| Exercise instructions |
Transcribe the lines exactly, beginning with the one that contains "html: none ->" and ending with the final line of the records. Do not transcribe pictures.

| Input records |
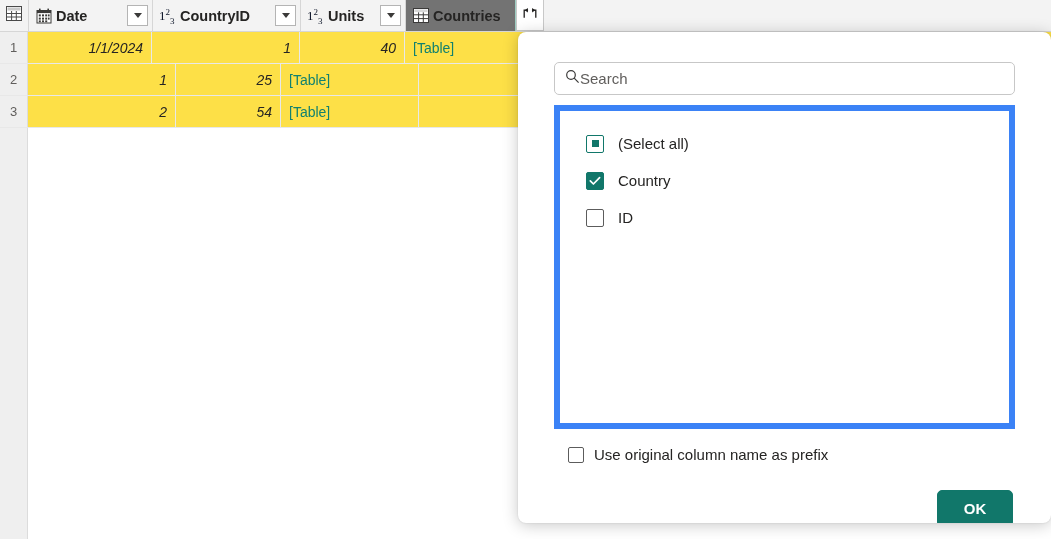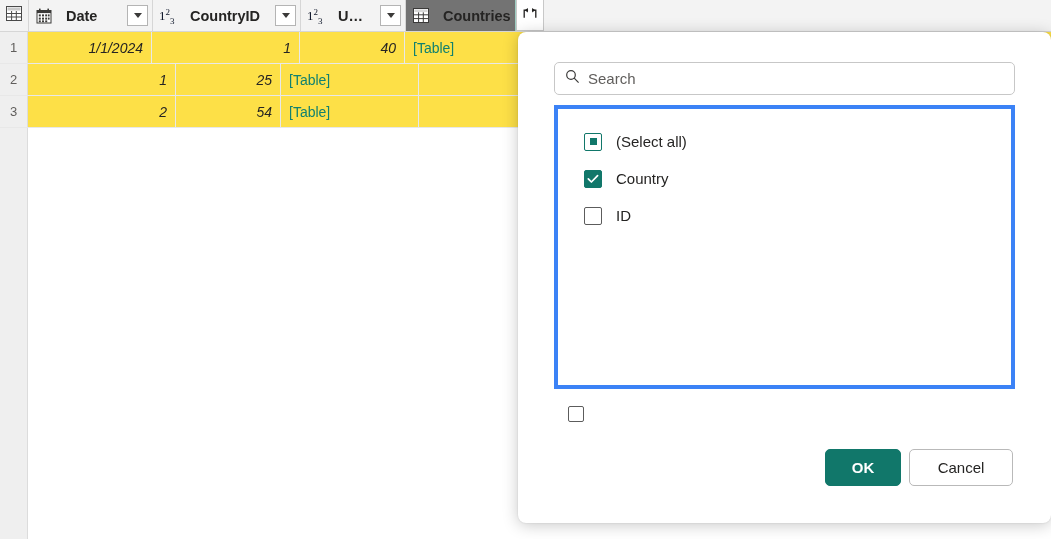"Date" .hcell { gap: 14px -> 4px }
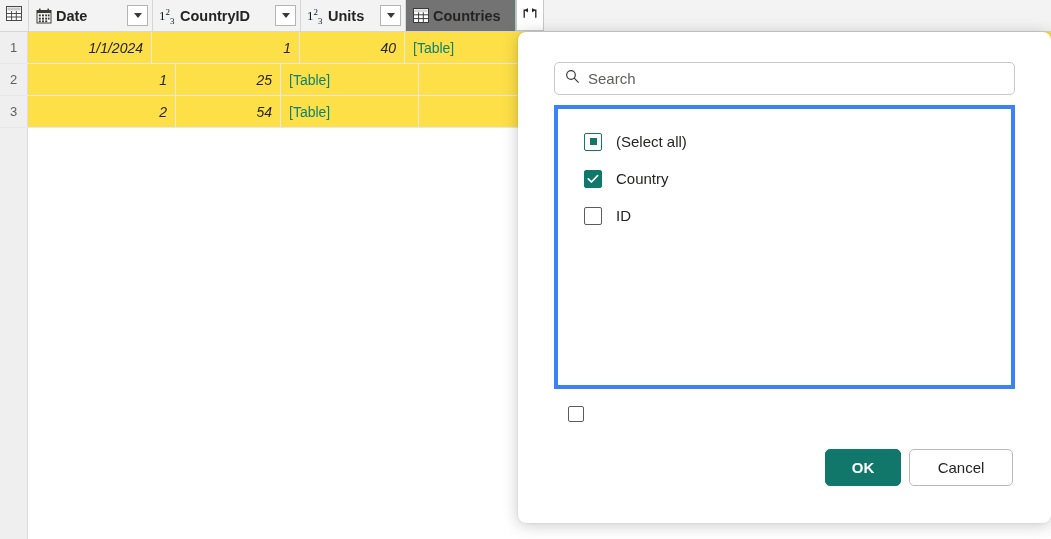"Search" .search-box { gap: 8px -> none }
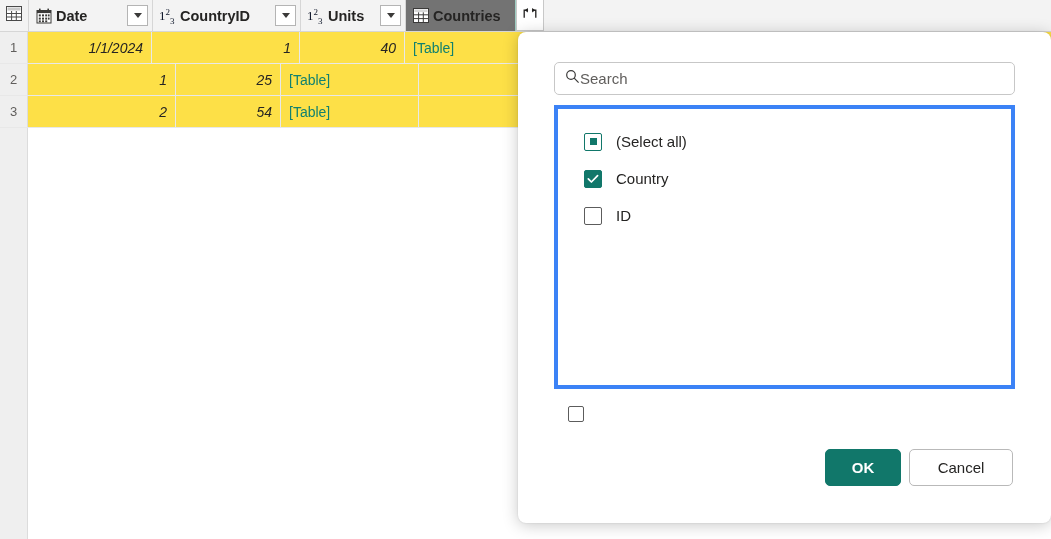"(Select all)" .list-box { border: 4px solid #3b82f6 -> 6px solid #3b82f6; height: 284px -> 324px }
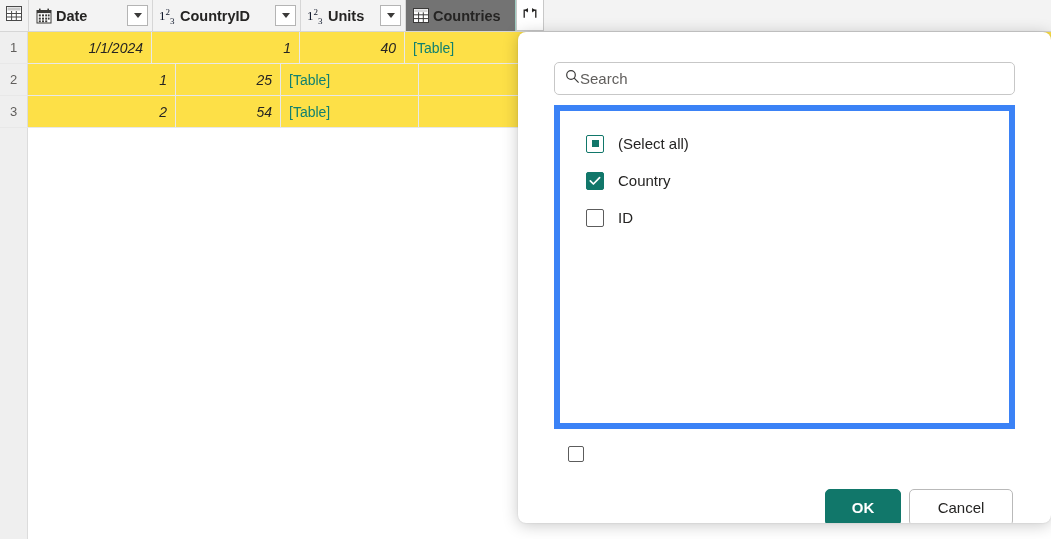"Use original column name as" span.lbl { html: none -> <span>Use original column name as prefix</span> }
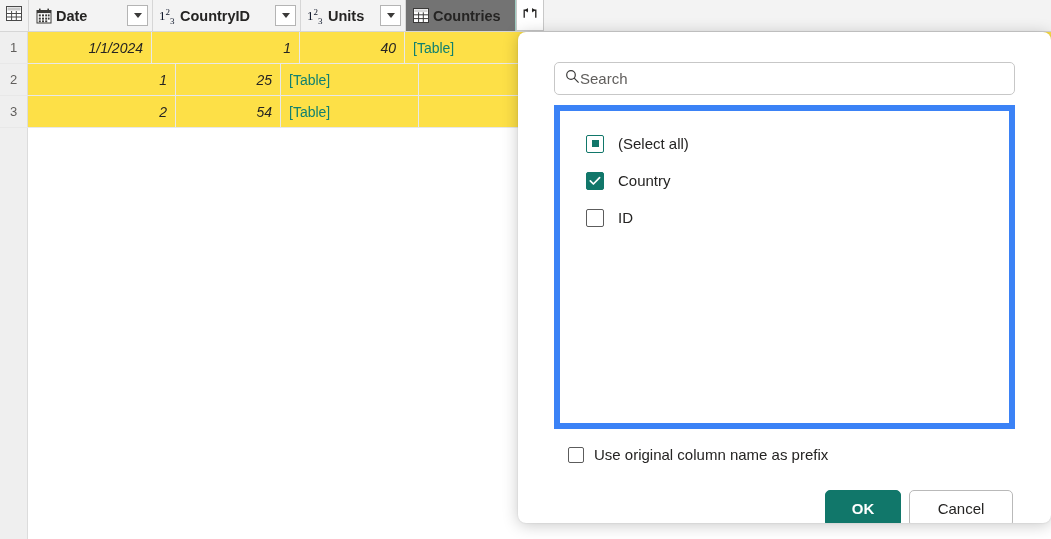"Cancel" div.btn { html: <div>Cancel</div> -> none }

| Response area |
"Use original column name as" span.lbl { html: none -> <span>Use original column name as prefix</span> }
"Cancel" div.btn { html: <div>Cancel</div> -> none }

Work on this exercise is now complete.